И он знакомо и зловеще ударил резиновой дубинкой по столу. похоже, лейтенант ГБ поставил своей целью запугать зэка и, в общем-то, своего добился. Сергей уже мысленно ежился и дергался, представляя, как больно и кроваво будет ложиться эта резинка, дубинка то есть, на его собственную спину.
Но внешне он ни чем испуга не показал, понимая, что признание все равно не даст избежать побоев от этих ежовских клещей (известный фрагелоизм тех лет, перешедший потом в исторические труды). Сергей Логинович уже почти смирился, или пытался убедить себя, что смог смириться в будущих в скором времени жестких побоях, а потом расстреле, уже как, считай, избавления.
— Хе-хе, — прервал его пессимистические мысли смех сержант ГБ Андрей Решетов, он мягким и ловким движением переместился на стул рядом с начальствующим коллегой и ненавидяще произнес:
— Жид пархатый! До сего времени сумел потихонечку прожить в нашей советской стране. Хватит тебе!
Увидев первую яркую эмоцию на лице заключенного, подтвердил:
— Да-да, ты жид пархатый великий князь, я тебя раскрыл!
Жуть какая-то! Сам попаданец Сергей Романов евреев не очень-то не любил. Просто он всю свою жизнь был русским, а тут такой пассаж! Или его мать была еврейкой? Что-то не очень-то верится.
К счастью, Дьяконов этот путь, ведущий в некуда, сразу же обрубил. В СССР первой половины ХХ века то и дело реанимировались антиеврейские волны, перешедшие еще от царской эпохи. Только в советский период активной силой было больше государство, а население лишь поддакивало.
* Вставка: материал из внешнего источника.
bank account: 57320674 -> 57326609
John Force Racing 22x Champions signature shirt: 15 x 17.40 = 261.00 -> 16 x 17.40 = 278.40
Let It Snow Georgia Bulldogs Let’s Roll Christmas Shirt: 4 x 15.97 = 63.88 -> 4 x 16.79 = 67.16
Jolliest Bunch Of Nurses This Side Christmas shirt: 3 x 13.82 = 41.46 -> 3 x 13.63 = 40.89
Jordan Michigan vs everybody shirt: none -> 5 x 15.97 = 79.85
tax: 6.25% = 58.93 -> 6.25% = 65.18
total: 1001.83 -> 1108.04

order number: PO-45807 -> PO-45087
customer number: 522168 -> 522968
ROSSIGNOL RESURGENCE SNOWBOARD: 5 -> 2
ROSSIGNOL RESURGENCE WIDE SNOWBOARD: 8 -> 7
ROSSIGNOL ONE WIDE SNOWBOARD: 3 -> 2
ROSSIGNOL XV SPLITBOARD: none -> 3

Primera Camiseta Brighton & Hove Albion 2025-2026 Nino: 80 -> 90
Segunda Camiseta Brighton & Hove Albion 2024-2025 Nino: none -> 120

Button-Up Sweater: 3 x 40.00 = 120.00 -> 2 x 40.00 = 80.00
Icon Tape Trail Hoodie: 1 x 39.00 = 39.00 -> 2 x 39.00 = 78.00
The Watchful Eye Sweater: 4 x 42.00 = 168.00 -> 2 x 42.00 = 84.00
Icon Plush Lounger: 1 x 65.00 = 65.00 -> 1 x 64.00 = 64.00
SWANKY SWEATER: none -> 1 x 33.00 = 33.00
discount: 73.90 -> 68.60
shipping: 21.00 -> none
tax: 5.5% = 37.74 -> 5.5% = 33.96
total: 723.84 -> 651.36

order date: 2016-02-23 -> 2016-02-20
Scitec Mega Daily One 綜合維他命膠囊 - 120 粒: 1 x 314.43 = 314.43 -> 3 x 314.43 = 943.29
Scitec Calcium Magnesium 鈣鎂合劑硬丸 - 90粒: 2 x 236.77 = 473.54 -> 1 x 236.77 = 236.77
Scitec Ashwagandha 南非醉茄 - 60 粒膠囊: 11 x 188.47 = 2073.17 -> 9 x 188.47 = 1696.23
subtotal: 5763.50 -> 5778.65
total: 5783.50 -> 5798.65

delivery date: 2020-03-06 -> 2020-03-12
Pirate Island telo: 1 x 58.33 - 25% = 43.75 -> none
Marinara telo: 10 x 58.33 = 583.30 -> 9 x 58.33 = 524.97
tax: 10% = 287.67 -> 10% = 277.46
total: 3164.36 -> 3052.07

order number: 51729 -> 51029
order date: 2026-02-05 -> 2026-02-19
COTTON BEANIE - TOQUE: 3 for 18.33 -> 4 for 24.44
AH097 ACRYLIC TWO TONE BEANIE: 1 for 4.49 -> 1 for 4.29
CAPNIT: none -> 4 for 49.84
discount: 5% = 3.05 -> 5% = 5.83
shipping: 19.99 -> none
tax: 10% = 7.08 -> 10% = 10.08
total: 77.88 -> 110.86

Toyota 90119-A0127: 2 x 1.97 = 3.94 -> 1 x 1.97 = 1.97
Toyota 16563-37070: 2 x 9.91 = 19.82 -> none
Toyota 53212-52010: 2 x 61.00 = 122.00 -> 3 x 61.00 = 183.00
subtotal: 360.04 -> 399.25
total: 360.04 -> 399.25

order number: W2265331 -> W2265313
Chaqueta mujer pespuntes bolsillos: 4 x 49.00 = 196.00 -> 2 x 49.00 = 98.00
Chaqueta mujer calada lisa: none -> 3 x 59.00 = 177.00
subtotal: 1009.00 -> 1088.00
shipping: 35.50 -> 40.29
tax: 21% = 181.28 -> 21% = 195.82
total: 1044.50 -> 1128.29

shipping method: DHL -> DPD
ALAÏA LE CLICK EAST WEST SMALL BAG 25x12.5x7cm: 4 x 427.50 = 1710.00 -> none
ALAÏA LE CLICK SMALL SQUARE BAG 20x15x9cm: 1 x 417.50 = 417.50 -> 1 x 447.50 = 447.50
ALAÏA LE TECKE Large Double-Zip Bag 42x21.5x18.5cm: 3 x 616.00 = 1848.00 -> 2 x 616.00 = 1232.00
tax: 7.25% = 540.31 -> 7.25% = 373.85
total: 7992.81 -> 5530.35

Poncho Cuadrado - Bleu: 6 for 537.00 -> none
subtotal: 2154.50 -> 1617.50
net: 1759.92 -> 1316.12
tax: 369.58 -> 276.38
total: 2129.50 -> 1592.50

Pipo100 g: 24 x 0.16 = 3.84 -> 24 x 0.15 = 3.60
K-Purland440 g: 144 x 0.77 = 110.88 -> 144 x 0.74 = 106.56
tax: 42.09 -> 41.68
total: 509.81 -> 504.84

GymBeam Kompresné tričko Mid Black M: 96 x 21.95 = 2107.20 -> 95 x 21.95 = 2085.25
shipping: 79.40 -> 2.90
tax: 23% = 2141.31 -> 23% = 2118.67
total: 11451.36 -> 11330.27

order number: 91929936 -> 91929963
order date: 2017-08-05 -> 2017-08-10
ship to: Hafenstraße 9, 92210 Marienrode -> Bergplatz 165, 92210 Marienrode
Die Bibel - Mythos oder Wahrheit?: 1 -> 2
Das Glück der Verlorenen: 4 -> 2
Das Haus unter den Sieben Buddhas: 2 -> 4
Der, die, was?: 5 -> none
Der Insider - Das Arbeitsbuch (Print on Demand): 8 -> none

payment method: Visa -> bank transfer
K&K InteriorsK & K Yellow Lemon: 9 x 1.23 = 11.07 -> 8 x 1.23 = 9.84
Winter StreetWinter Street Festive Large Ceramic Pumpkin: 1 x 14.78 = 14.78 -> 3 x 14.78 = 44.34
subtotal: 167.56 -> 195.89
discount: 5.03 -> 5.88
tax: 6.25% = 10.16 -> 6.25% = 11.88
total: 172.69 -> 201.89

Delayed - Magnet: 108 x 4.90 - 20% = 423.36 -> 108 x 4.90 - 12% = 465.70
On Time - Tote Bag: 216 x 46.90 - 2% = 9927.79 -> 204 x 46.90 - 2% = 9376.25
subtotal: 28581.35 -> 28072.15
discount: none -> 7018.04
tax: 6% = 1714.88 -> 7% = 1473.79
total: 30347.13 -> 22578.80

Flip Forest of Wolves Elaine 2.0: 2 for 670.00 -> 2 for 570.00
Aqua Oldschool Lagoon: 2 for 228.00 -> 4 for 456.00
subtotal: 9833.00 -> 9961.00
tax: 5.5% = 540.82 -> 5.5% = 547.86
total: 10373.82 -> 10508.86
Но сейчас вышестоящий аппарат никак не давал знать антиеврейскими «плюшками», а, значит, не надо высовываться. Такая инициатива была чревата, поскольку ответственные товарищи не очень-то любили такие «сигналы с мест».
— Сержант госбезопасности Решетов, — бескомпромиссно заявил он, — отставить! Приказов нет — евреев бить! — удивленно остановился, недовольно заметил: — Тьфу, Андрюха, с твоей подачи начал стихами говорить.
— А все ты, сволочь! — Решетов угрожающе замахнулся кулаком на заключенного, остановился, вспомнил, что бить пока нельзя. Скосился на начальника. Тот ничем не давал знать, что нельзя, но так хитро улыбался, допуская обязательный донос на своего подчиненного, решившего пренебречь просьбой, а, читай, приказом — прислать данного зэка по возможности, целым. Вот ведь сволочь. Николай Иванович такого беспредела не допустит. Такого даст «не было возможности», сам не поймешь, как окажешься в Верхоянской тюрьме. И ладно еще надзирателем, а не зеком!
Не в силах сдержать эмоции, взял эту великокняжескую дахудру за воротник рубашка, рванул, что было сил.